*** The input ***
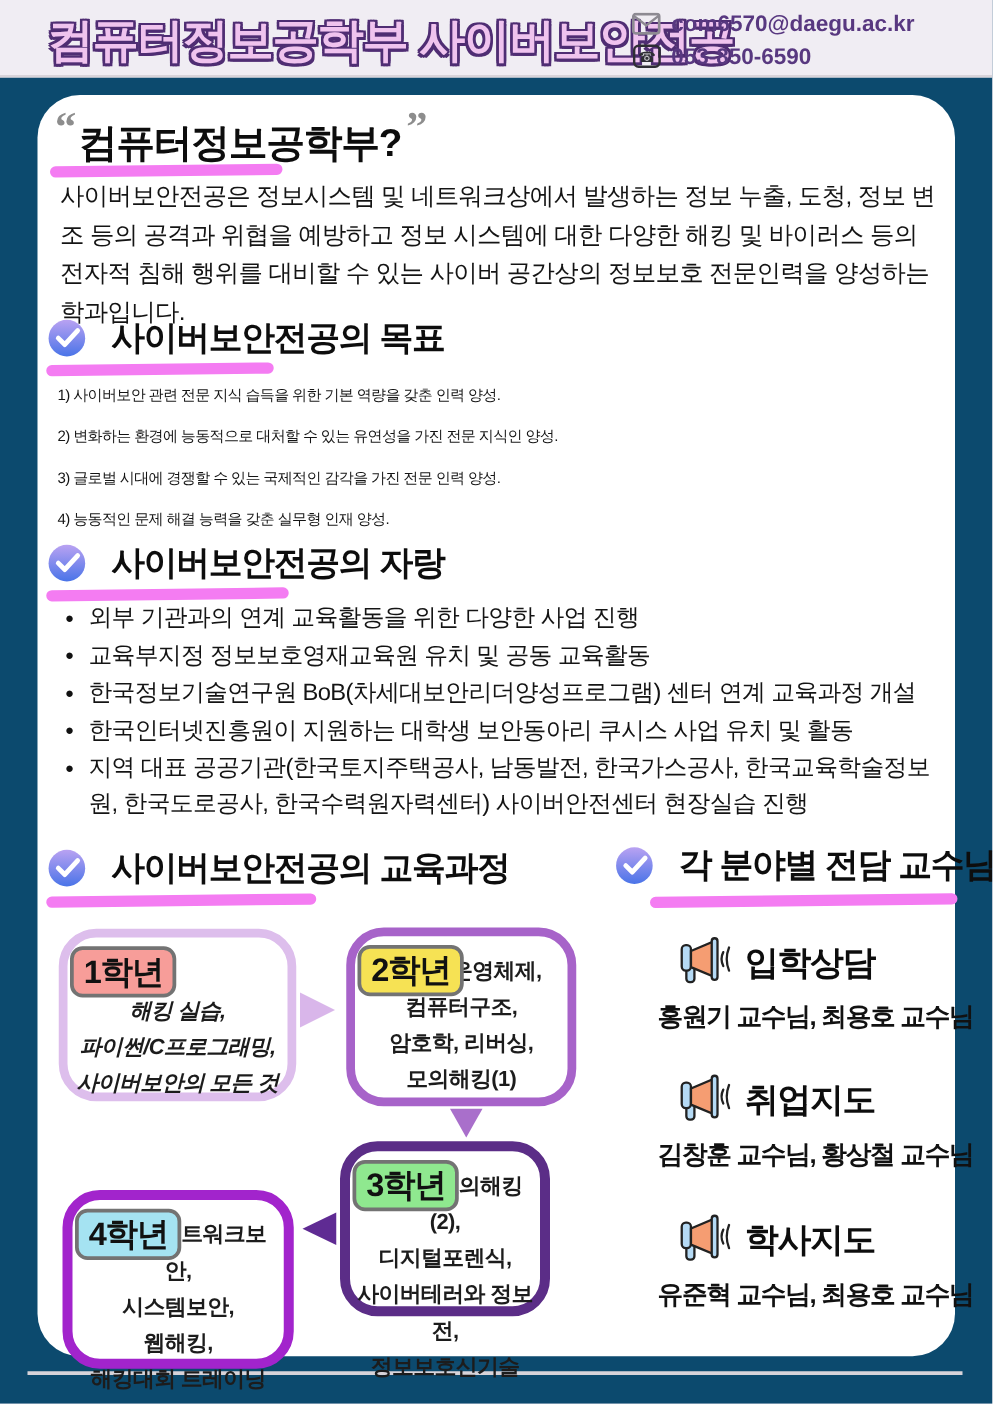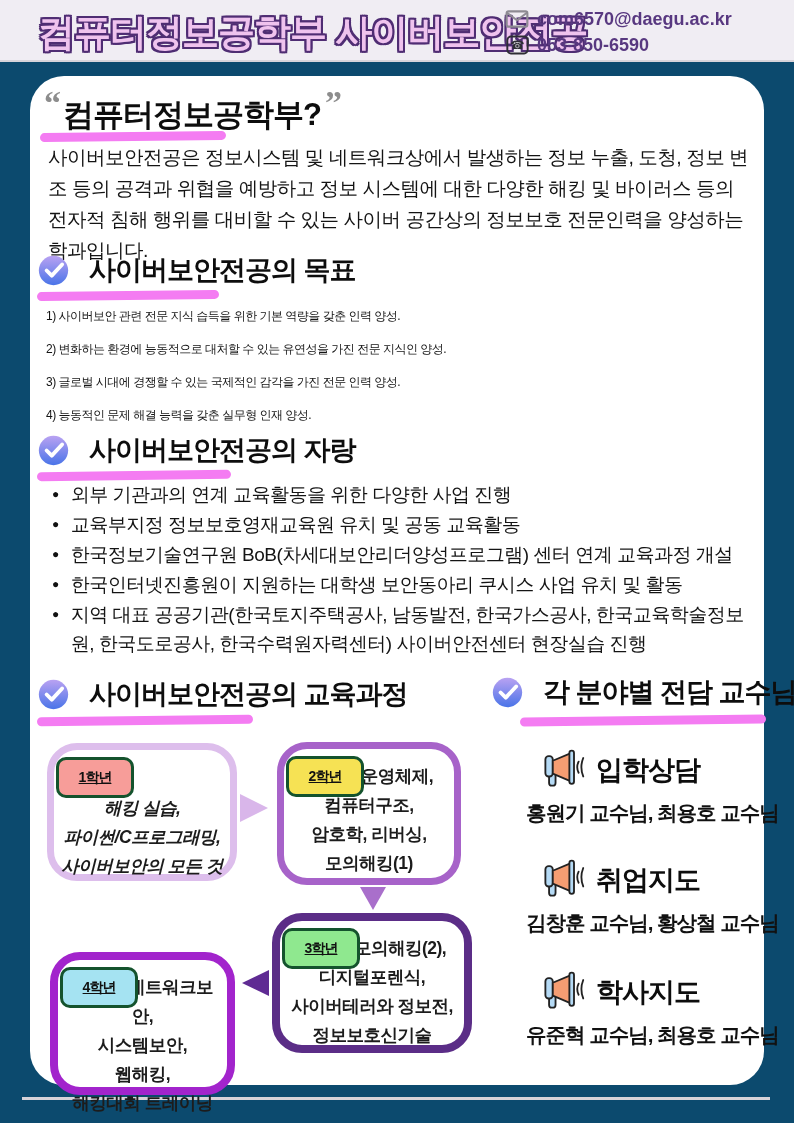--- a/index.html
+++ b/index.html
@@ -81,11 +81,10 @@
   .ybadge {
     position: absolute; left: 2px; top: 7px;
     min-width: 78px; height: 41px; padding: 0 8px;
-    background: #fff; border: 3px solid #14532d; border-radius: 10px;
+    background: #fff; border: 3px solid #737373; border-radius: 10px;
     display: flex; align-items: center; justify-content: center;
-    font-size: 14px; font-weight: bold; color: #111; letter-spacing: -1px;
+    font-size: 26px; font-weight: bold; color: #111; letter-spacing: -1px;
     z-index: 2;
-    text-decoration: underline;
   }
   .ycontent {
     position: relative; z-index: 1;

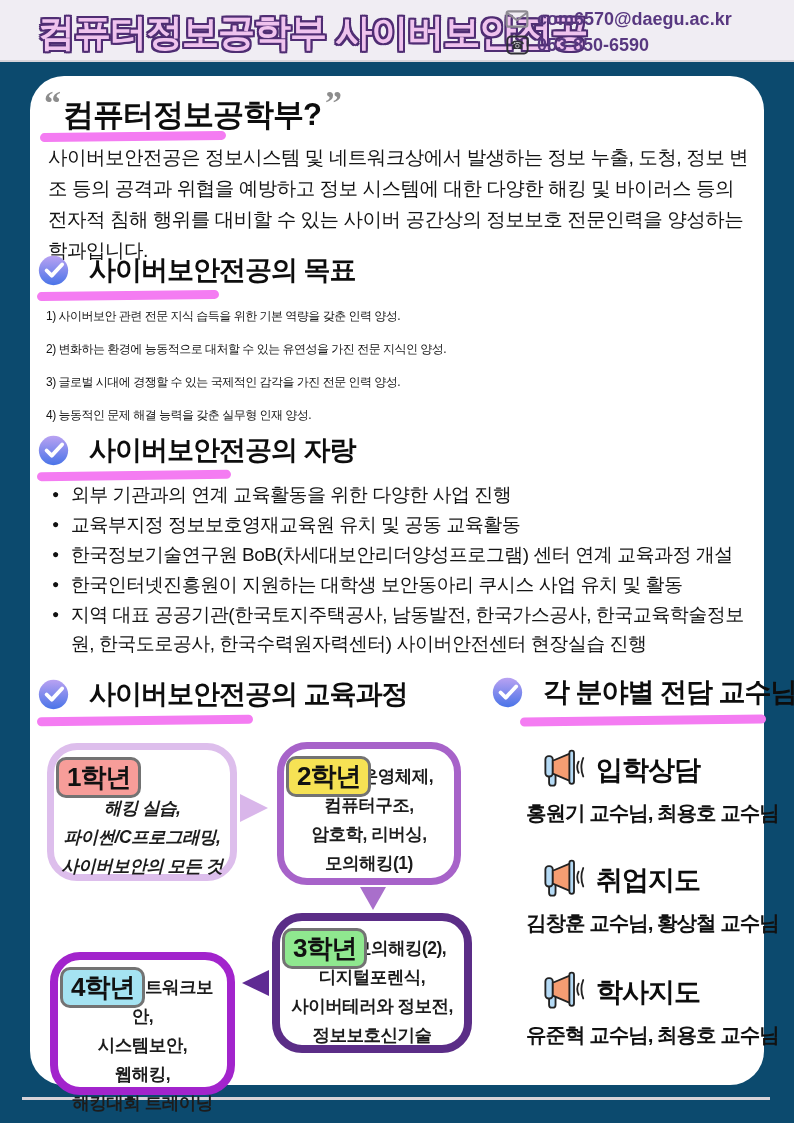--- a/index.html
+++ b/index.html
@@ -230,7 +230,7 @@
 웹해킹,
 해킹대회 트레이닝</div>
     </div>
-    <div class="ybox" style="left: 242px; top: 837px; width: 200px; height: 140px; border-width: 8px; border-color: rgb(91, 45, 135);">
+    <div class="ybox" style="left: 242px; top: 837px; width: 168px; height: 140px; border-width: 8px; border-color: rgb(91, 45, 135);">
       <div class="ybadge" style="background-color: rgb(143, 232, 143);">3학년</div>
       <div class="ycontent" style="padding:13px 4px 0 4px; text-indent:56px;">모의해킹(2),
 디지털포렌식,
***
_Your objective_
Copy out every line from the data above that has "ycontent" in it.

_Task response_
   .ycontent {
       <div class="ycontent" style="padding:13px 4px 0 4px; text-indent:56px;">모의해킹(2),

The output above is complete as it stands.